*** Task material

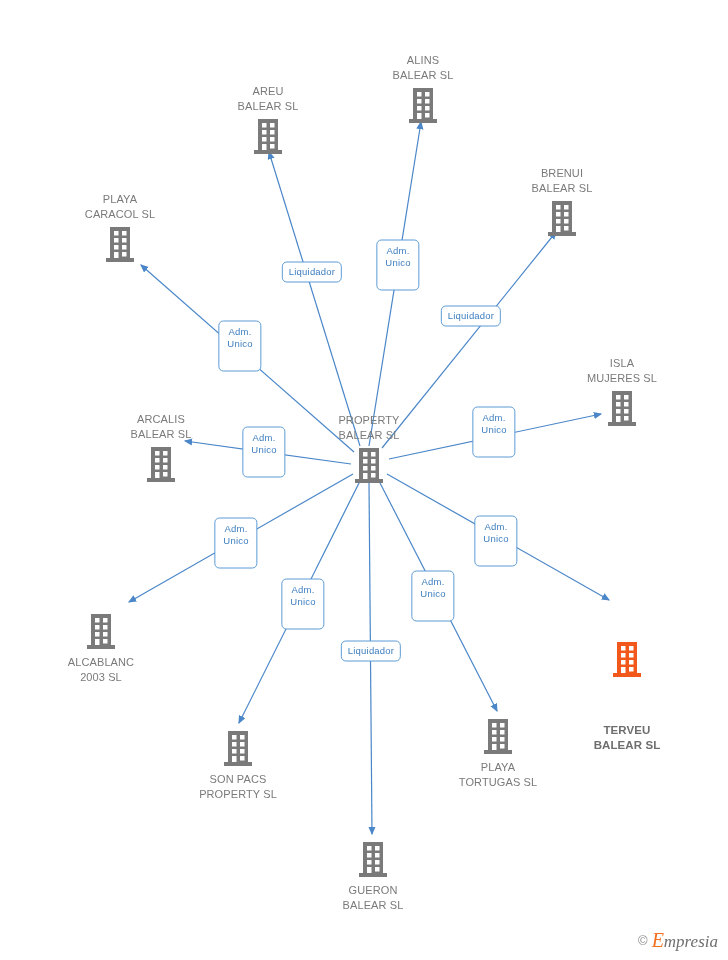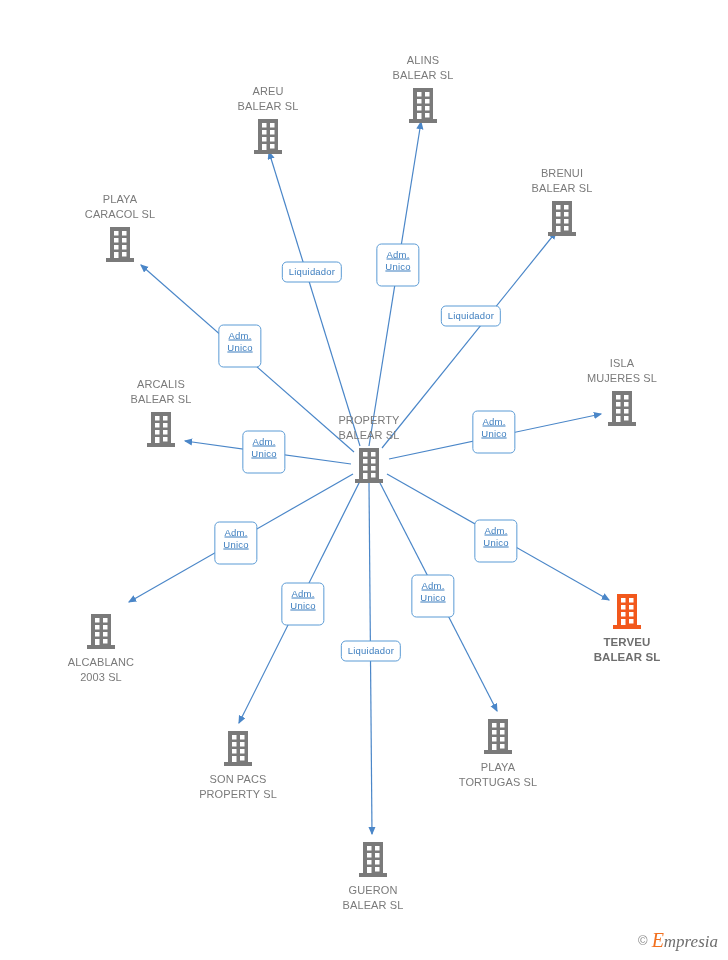--- a/index.html
+++ b/index.html
@@ -62,21 +62,21 @@
     background: #ffffff;
     color: #3d7ebf;
     font-size: 9.5px;
     line-height: 12px;
     text-align: center;
     white-space: pre-line;
     padding: 3px 6px 4px 6px;
     transform: translate(-50%, -50%);
     letter-spacing: 0.2px;
   }
-  .edge-label.two-line { padding: 4px 8px 13px 8px; text-decoration: underline; }
+  .edge-label.two-line { padding: 4px 8px 21px 8px; }
 
   #watermark {
     position: absolute;
     right: 10px;
     bottom: 8px;
     display: flex;
     align-items: center;
     gap: 4px;
     font-size: 15px;
   }
@@ -211,21 +211,21 @@
           <rect x="10" y="6" width="4.5" height="4.5" fill="#ffffff"></rect>
           <rect x="18" y="6" width="4.5" height="4.5" fill="#ffffff"></rect>
           <rect x="10" y="13" width="4.5" height="4.5" fill="#ffffff"></rect>
           <rect x="18" y="13" width="4.5" height="4.5" fill="#ffffff"></rect>
           <rect x="10" y="20" width="4.5" height="4.5" fill="#ffffff"></rect>
           <rect x="18" y="20" width="4.5" height="4.5" fill="#ffffff"></rect>
           <rect x="10" y="27" width="4.5" height="6" fill="#ffffff"></rect>
           <rect x="18" y="27" width="4.5" height="4.5" fill="#ffffff"></rect>
         </svg>
       </div>
-      <div class="node above" style="left: 161px; top: 377px;">
+      <div class="node above" style="left: 161px; top: 412px;">
         <div class="label">ARCALIS
 BALEAR SL</div>
         <svg width="32" height="38" viewBox="0 0 32 38" class="bldg">
           <path d="M6 2 h20 v31 h-20 z" fill="#7a7a7a"></path>
           <rect x="2" y="33" width="28" height="4" fill="#7a7a7a"></rect>
           <rect x="10" y="6" width="4.5" height="4.5" fill="#ffffff"></rect>
           <rect x="18" y="6" width="4.5" height="4.5" fill="#ffffff"></rect>
           <rect x="10" y="13" width="4.5" height="4.5" fill="#ffffff"></rect>
           <rect x="18" y="13" width="4.5" height="4.5" fill="#ffffff"></rect>
           <rect x="10" y="20" width="4.5" height="4.5" fill="#ffffff"></rect>
@@ -243,21 +243,21 @@
           <rect x="10" y="6" width="4.5" height="4.5" fill="#ffffff"></rect>
           <rect x="18" y="6" width="4.5" height="4.5" fill="#ffffff"></rect>
           <rect x="10" y="13" width="4.5" height="4.5" fill="#ffffff"></rect>
           <rect x="18" y="13" width="4.5" height="4.5" fill="#ffffff"></rect>
           <rect x="10" y="20" width="4.5" height="4.5" fill="#ffffff"></rect>
           <rect x="18" y="20" width="4.5" height="4.5" fill="#ffffff"></rect>
           <rect x="10" y="27" width="4.5" height="6" fill="#ffffff"></rect>
           <rect x="18" y="27" width="4.5" height="4.5" fill="#ffffff"></rect>
         </svg>
       </div>
-      <div class="node below highlight" style="left: 627px; top: 592px;">
+      <div class="node below highlight" style="left: 627px; top: 640px; gap: 40px;">
         <div class="label">TERVEU
 BALEAR SL</div>
         <svg width="32" height="38" viewBox="0 0 32 38" class="bldg">
           <path d="M6 2 h20 v31 h-20 z" fill="#f2581c"></path>
           <rect x="2" y="33" width="28" height="4" fill="#f2581c"></rect>
           <rect x="10" y="6" width="4.5" height="4.5" fill="#ffffff"></rect>
           <rect x="18" y="6" width="4.5" height="4.5" fill="#ffffff"></rect>
           <rect x="10" y="13" width="4.5" height="4.5" fill="#ffffff"></rect>
           <rect x="18" y="13" width="4.5" height="4.5" fill="#ffffff"></rect>
           <rect x="10" y="20" width="4.5" height="4.5" fill="#ffffff"></rect>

******

▶ [Exercise description] Please copy every record above exactly, but leave the pictures out.

▶ [Written response]
--- a/index.html
+++ b/index.html
@@ -62,21 +62,21 @@
     background: #ffffff;
     color: #3d7ebf;
     font-size: 9.5px;
     line-height: 12px;
     text-align: center;
     white-space: pre-line;
     padding: 3px 6px 4px 6px;
     transform: translate(-50%, -50%);
     letter-spacing: 0.2px;
   }
-  .edge-label.two-line { padding: 4px 8px 13px 8px; text-decoration: underline; }
+  .edge-label.two-line { padding: 4px 8px 21px 8px; }
 
   #watermark {
     position: absolute;
     right: 10px;
     bottom: 8px;
     display: flex;
     align-items: center;
     gap: 4px;
     font-size: 15px;
   }
@@ -211,21 +211,21 @@
           <rect x="10" y="6" width="4.5" height="4.5" fill="#ffffff"></rect>
           <rect x="18" y="6" width="4.5" height="4.5" fill="#ffffff"></rect>
           <rect x="10" y="13" width="4.5" height="4.5" fill="#ffffff"></rect>
           <rect x="18" y="13" width="4.5" height="4.5" fill="#ffffff"></rect>
           <rect x="10" y="20" width="4.5" height="4.5" fill="#ffffff"></rect>
           <rect x="18" y="20" width="4.5" height="4.5" fill="#ffffff"></rect>
           <rect x="10" y="27" width="4.5" height="6" fill="#ffffff"></rect>
           <rect x="18" y="27" width="4.5" height="4.5" fill="#ffffff"></rect>
         </svg>
       </div>
-      <div class="node above" style="left: 161px; top: 377px;">
+      <div class="node above" style="left: 161px; top: 412px;">
         <div class="label">ARCALIS
 BALEAR SL</div>
         <svg width="32" height="38" viewBox="0 0 32 38" class="bldg">
           <path d="M6 2 h20 v31 h-20 z" fill="#7a7a7a"></path>
           <rect x="2" y="33" width="28" height="4" fill="#7a7a7a"></rect>
           <rect x="10" y="6" width="4.5" height="4.5" fill="#ffffff"></rect>
           <rect x="18" y="6" width="4.5" height="4.5" fill="#ffffff"></rect>
           <rect x="10" y="13" width="4.5" height="4.5" fill="#ffffff"></rect>
           <rect x="18" y="13" width="4.5" height="4.5" fill="#ffffff"></rect>
           <rect x="10" y="20" width="4.5" height="4.5" fill="#ffffff"></rect>
@@ -243,21 +243,21 @@
           <rect x="10" y="6" width="4.5" height="4.5" fill="#ffffff"></rect>
           <rect x="18" y="6" width="4.5" height="4.5" fill="#ffffff"></rect>
           <rect x="10" y="13" width="4.5" height="4.5" fill="#ffffff"></rect>
           <rect x="18" y="13" width="4.5" height="4.5" fill="#ffffff"></rect>
           <rect x="10" y="20" width="4.5" height="4.5" fill="#ffffff"></rect>
           <rect x="18" y="20" width="4.5" height="4.5" fill="#ffffff"></rect>
           <rect x="10" y="27" width="4.5" height="6" fill="#ffffff"></rect>
           <rect x="18" y="27" width="4.5" height="4.5" fill="#ffffff"></rect>
         </svg>
       </div>
-      <div class="node below highlight" style="left: 627px; top: 592px;">
+      <div class="node below highlight" style="left: 627px; top: 640px; gap: 40px;">
         <div class="label">TERVEU
 BALEAR SL</div>
         <svg width="32" height="38" viewBox="0 0 32 38" class="bldg">
           <path d="M6 2 h20 v31 h-20 z" fill="#f2581c"></path>
           <rect x="2" y="33" width="28" height="4" fill="#f2581c"></rect>
           <rect x="10" y="6" width="4.5" height="4.5" fill="#ffffff"></rect>
           <rect x="18" y="6" width="4.5" height="4.5" fill="#ffffff"></rect>
           <rect x="10" y="13" width="4.5" height="4.5" fill="#ffffff"></rect>
           <rect x="18" y="13" width="4.5" height="4.5" fill="#ffffff"></rect>
           <rect x="10" y="20" width="4.5" height="4.5" fill="#ffffff"></rect>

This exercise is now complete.